Benefactors with an eye to the future
The founding capital of the Werner Siemens Foundation was donated by members of the Siemens family. After Charlotte and Marie—the daughters of Carl von Siemens—set up the Foundation in 1923, their cousins Anna and Hertha von Siemens as well as their brother’s wife, Eleonore (Nora) Füssli, contributed significant funds. That much is clear, but otherwise very little is known about the original benefactors of the Foundation. Now, however, new publications are shedding light on the lives of the Siemens women.
Two authors—Béatrice Busjan and Yvonne Gross—are researching the lives and works of the Foundation benefactors on behalf of the Werner Siemens Foundation. Béatrice Busjan is a historian and art historian. Author and media specialist (libraries/archives) Yvonne Gross co-authored a book about Eleonore (Nora) Füssli, published in 2018, with Ludwig Scheidegger, the former director of Siemens Switzerland. Because Nora Füssli (1874–1941) was the last Siemens woman to donate to the Foundation, her life will be portrayed in the 2020 report; this edition introduces the first benefactors of the Foundation, Anna (1858–1939) and Hertha (1870–1939), both daughters of Werner von Siemens. Yvonne Gross and Béatrice Busjan are currently writing the life stories of the two women. In the following conversation, we discuss their work.
Béatrice Busjan and Yvonne Gross, can you tell us why Anna and Hertha decided to donate a considerable amount of money to the Werner Siemens Foundation?

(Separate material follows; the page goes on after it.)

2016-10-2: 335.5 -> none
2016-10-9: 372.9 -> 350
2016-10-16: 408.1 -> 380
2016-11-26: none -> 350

Yvonne Gross: Anna and Hertha were very close to their cousins Charlotte and Marie von Siemens, who set up the Foundation in 1923. After their traumatic experiences in post-revolutionary Russia and being forced to flee their homes, Charlotte and Marie were absolutely determined to provide for future generations of the Siemens family. Anna and Hertha shared this wish.
Béatrice Busjan: Like Charlotte and Marie, Anna and Hertha had a strong sense of family loyalty, but because they had no children, they focused their care-giving energies on their nieces and nephews. The two women also lived through the period of German hyperinflation in the 1920s, and after being widowed at a young age, they were naturally concerned about their own financial security and looked for ways to put their inheritance to good use. That is, in brief, the background of their donations to the Werner Siemens Foundation.

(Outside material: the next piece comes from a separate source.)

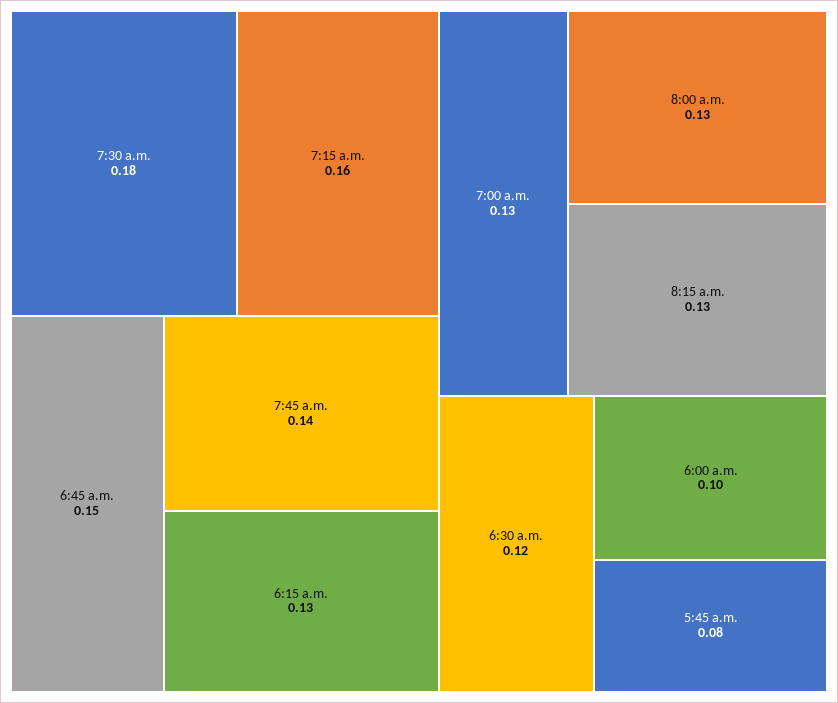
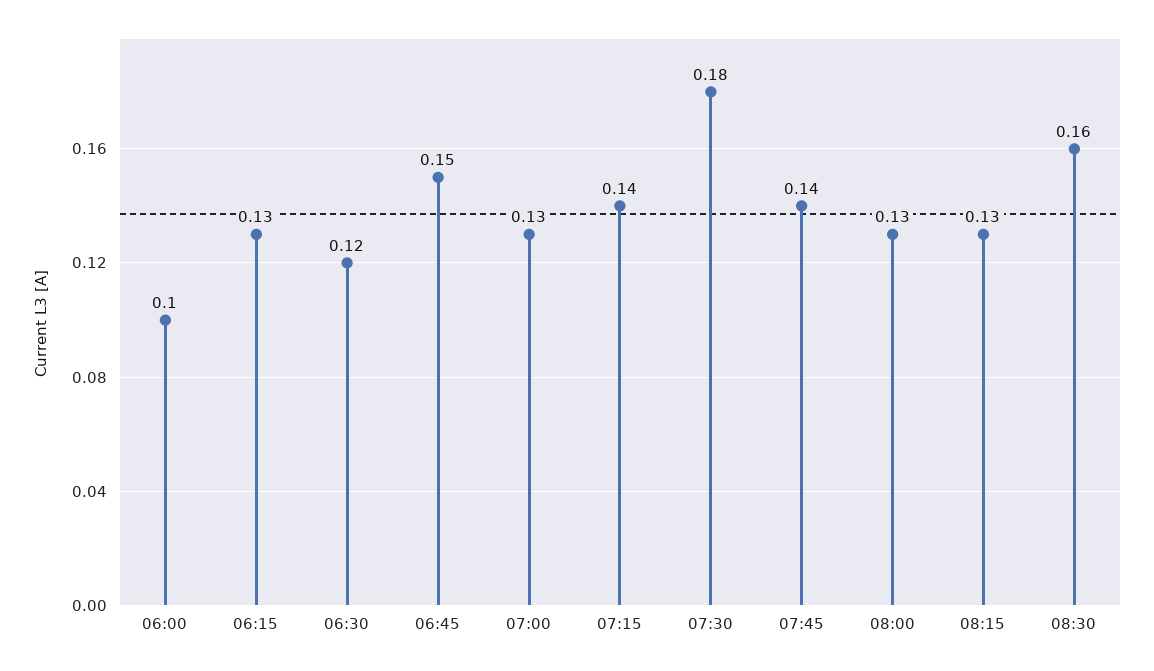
7:15 a.m.: 0.16 -> 0.14
5:45 a.m.: 0.08 -> none
08:30: none -> 0.16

What did you know about Anna and Hertha before you began researching the two women?
Yvonne Gross: I knew that Anna was the oldest daughter of Werner von Siemens and that Hertha was the youngest. Anna married the paper manufacturer Richard Zanders in Bergisch Gladbach, and Hertha married the chemist Carl Dietrich Harries in Berlin. Neither woman had children. From my earlier research, I also knew about Hertha’s great interest in art.

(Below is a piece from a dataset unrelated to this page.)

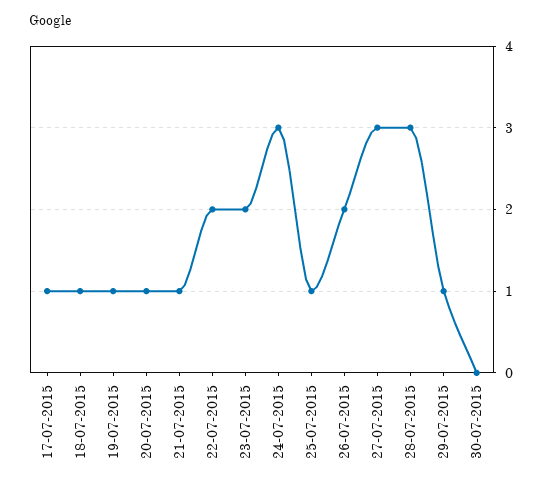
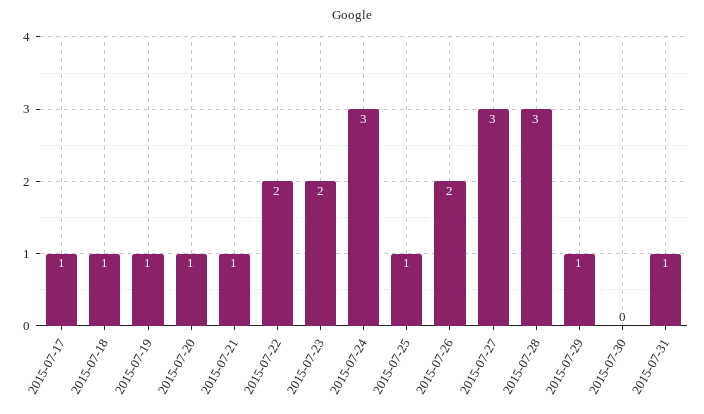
2015-07-31: none -> 1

Béatrice Busjan: Anna’s name has mainly been linked with the “garden city” estate in Bergisch Gladbach that she and her husband built for employees at the Zanders paper factory and that she continued to develop after Richard’s death. Hertha, on the other hand, was known for her commitment to social issues within the Siemens company. But it was difficult to say much about their personalities and characters because, until now, no one had conducted serious research into their lives.
What discoveries about Anna and Hertha surprised you the most?
Béatrice Busjan: Hertha’s close ties to the artistic and scholarly avant-garde of the early 20th century and her discerning tastes. Future Nobel Prize winners were frequent guests at her home, and she recognised the high quality of works by artists like Vincent van Gogh and Bruno Taut years before this became the general consensus.
Yvonne Gross: Anna’s contemporaries describe her as very determined and well able to get her way. Now we’ve just discovered that, early on, she was coached by an experienced politician who gave her decisive tips. And just looking at her schedule from the year she died shows how much she still planned to do!
Béatrice Busjan: It’s also very admirable how Anna and Hertha dealt with personal misfortune and the social upheaval of the day, and how they were always ready to begin anew.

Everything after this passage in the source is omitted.